• MATERIAL FOR THIS EXERCISE:
____
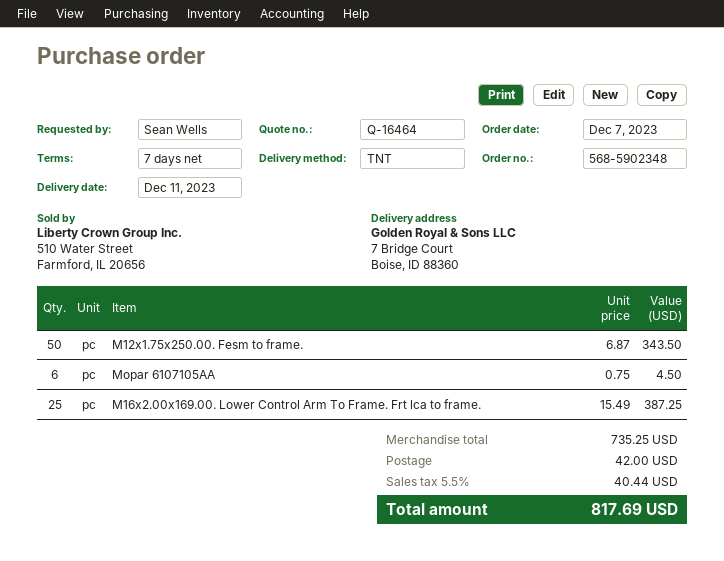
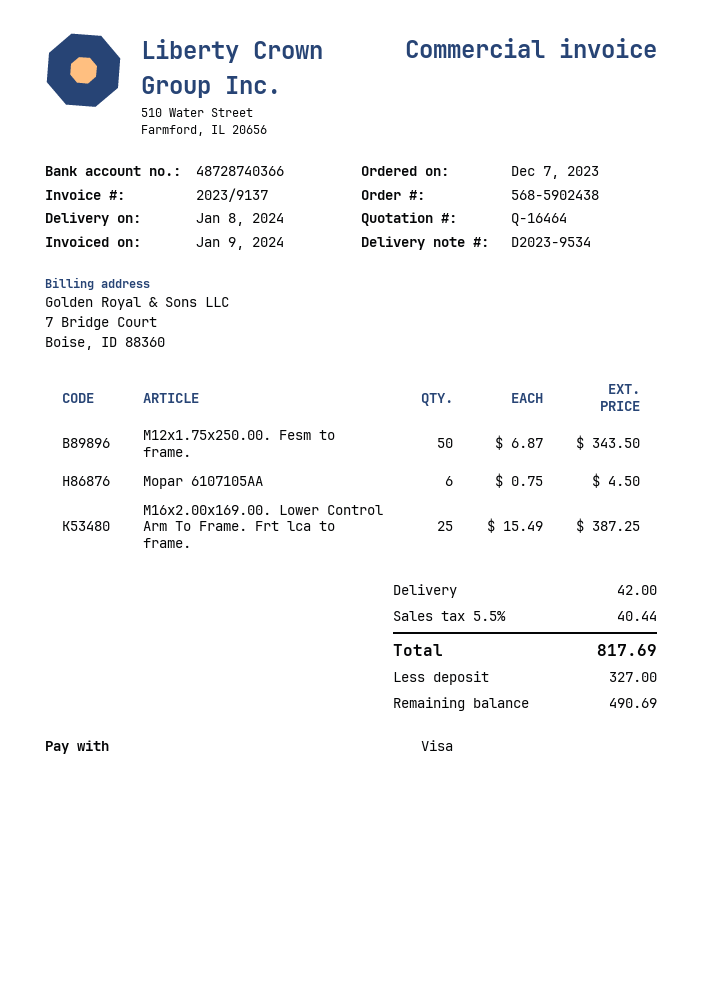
order number: 568-5902348 -> 568-5902438
delivery date: 2023-12-11 -> 2024-01-08

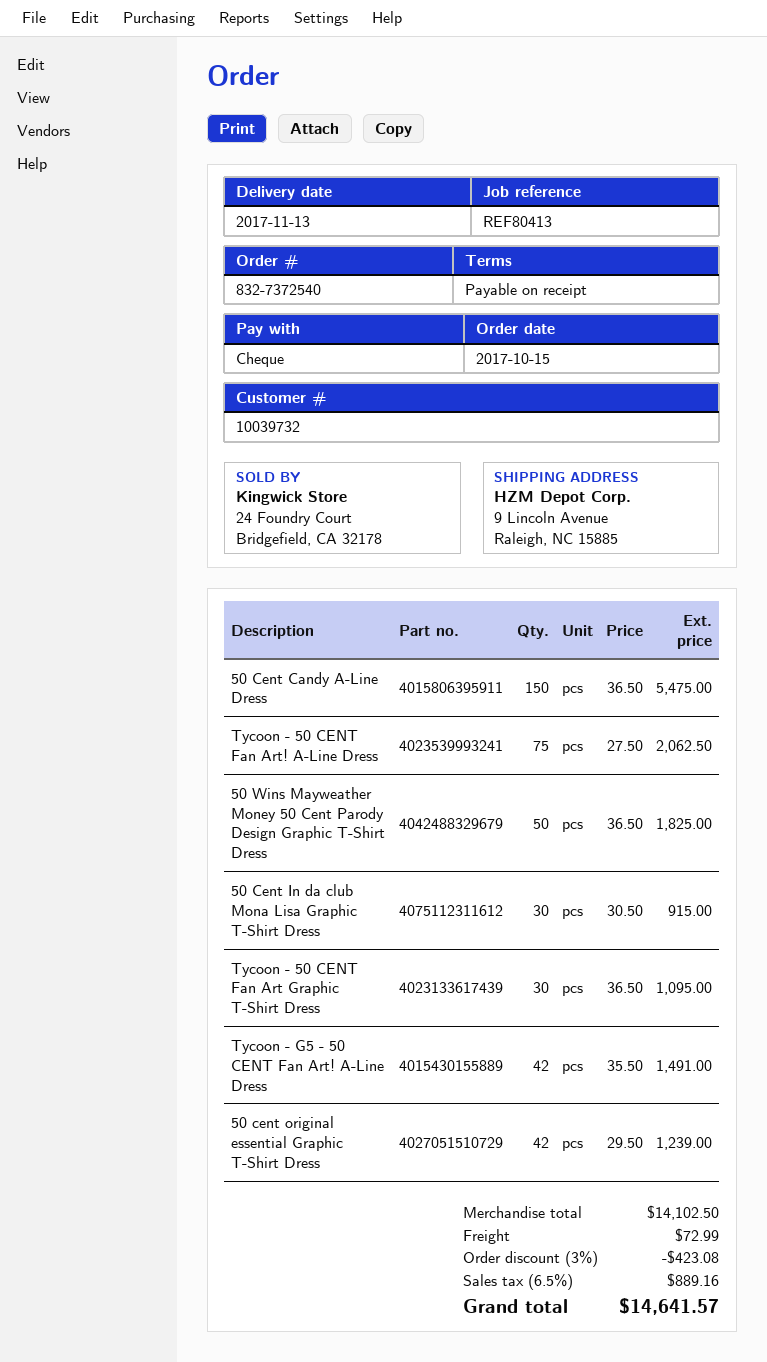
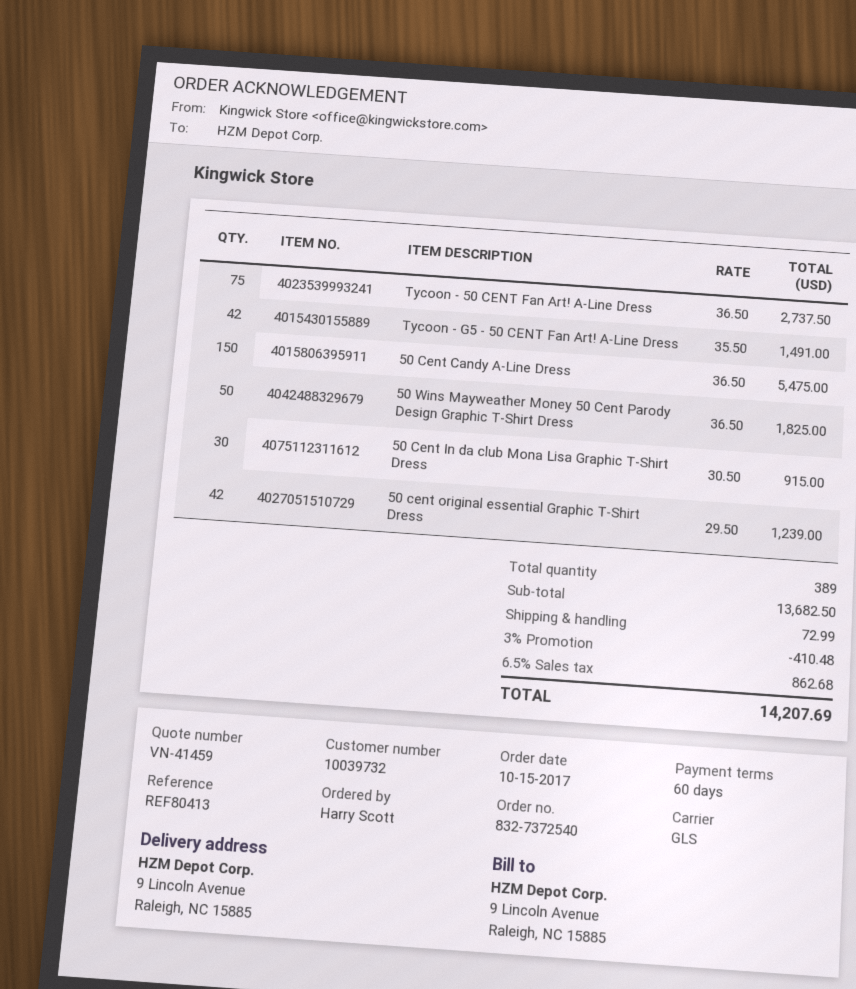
payment terms: on receipt -> 60 days
Tycoon - 50 CENT Fan Art! A-Line Dress: 75 x 27.50 = 2062.50 -> 75 x 36.50 = 2737.50
Tycoon - 50 CENT Fan Art Graphic T-Shirt Dress: 30 x 36.50 = 1095.00 -> none
subtotal: 14102.50 -> 13682.50
discount: 3% = 423.08 -> 3% = 410.48
tax: 6.5% = 889.16 -> 6.5% = 862.68
total: 14641.57 -> 14207.69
____
• EXERCISE REQUIREMENTS:
Where does "Dress" appear in the records above? Copy each line that holds it.

• TASK RESPONSE:
Tycoon - 50 CENT Fan Art! A-Line Dress: 75 x 27.50 = 2062.50 -> 75 x 36.50 = 2737.50
Tycoon - 50 CENT Fan Art Graphic T-Shirt Dress: 30 x 36.50 = 1095.00 -> none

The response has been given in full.